Era na madrugada de 25 de março de 1732.

Regorgeavam os festeiros da primavera, os passarinhos emboscados no arvoredo dos quintaes. A geada branquejava as ruas, e do lado da rua assoprava frigidissimo vento. As meninas aconchegavam das faces escarlates os capuzes das mantilhas. A mãe ia aquecida no banho ardente das lagrimas.

Os antoninos caminhavam mesuradamente á beira d'ellas, com as mãos enfiadas nas mangas dos habitos. O prior ia ciciando quaesquer palavras, que deviam de ser as suas orações da manhã, ou rogava ao Senhor dos afflictos que esteiasse o animo d'aquella mulher singularmente desgraçada.

Abriu-se a portaria do conservatorio de S. Bernardino. Os frades ficaram áquem da porta, que rouquejara nos gonzos com o quer que fosse de muitos gemidos unisonos de fundissimos carceres, soados por abobadas subterraneas.

D. Josepha quando encarou no interior do recinto lobrego da entrada, deixou-se rasgar desde o intimo d'alma por um grito, mais desesperado, mais blasphemo que invocativo da divina graça para tão acerbo calix.

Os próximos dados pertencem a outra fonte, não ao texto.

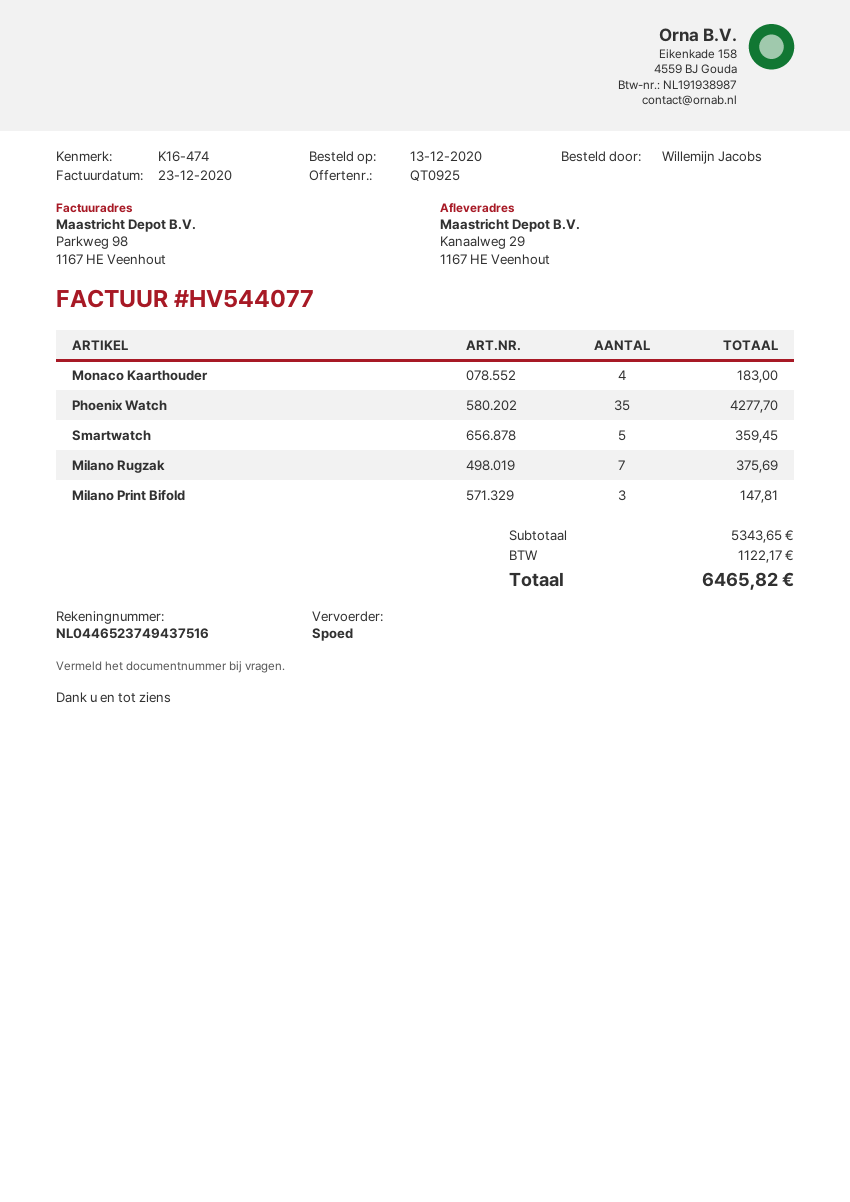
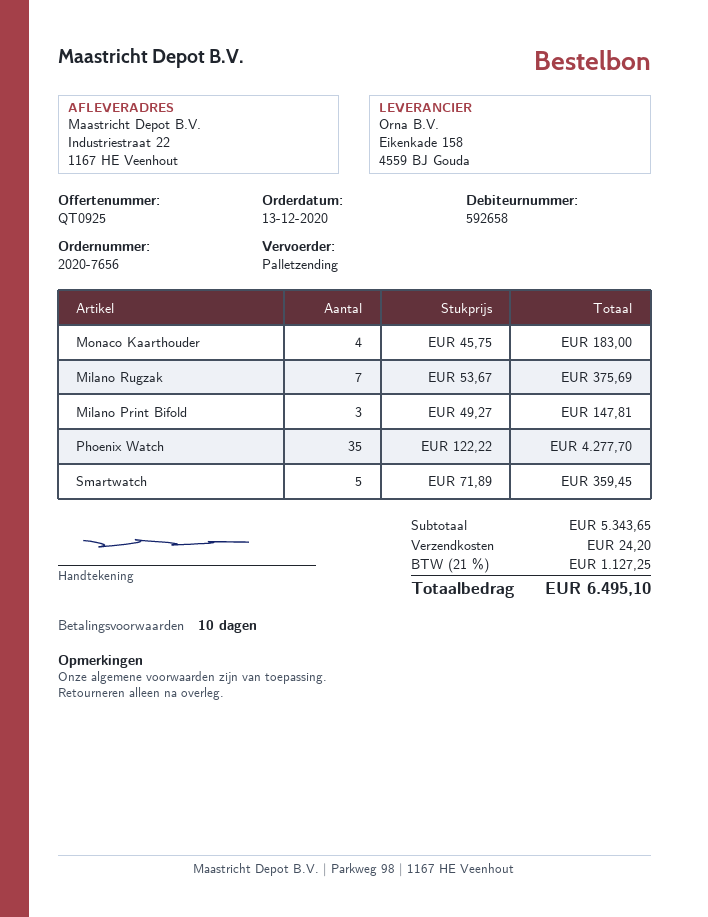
shipping method: express -> pallet freight
ship to: Kanaalweg 29, 1167 HE Veenhout -> Industriestraat 22, 1167 HE Veenhout
shipping: none -> 24.20
tax: 1122.17 -> 1127.25
total: 6465.82 -> 6495.10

—Haja-se com paciencia, senhora!—disse o prior—Olhe que desde este momento o Altissimo a está vendo e sondando-lhe o coração. A ignorancia não podia ser culpada até hoje; mas d'hora em diante, a reluctancia com os deveres que lhe impõe a justiça do céo e a justiça da terra é crime mais que muitissimo grande... Entendeu-me, senhora?

—Entendi, senhor padre-mestre prior—respondeu a confessada do prelado dos antoninos.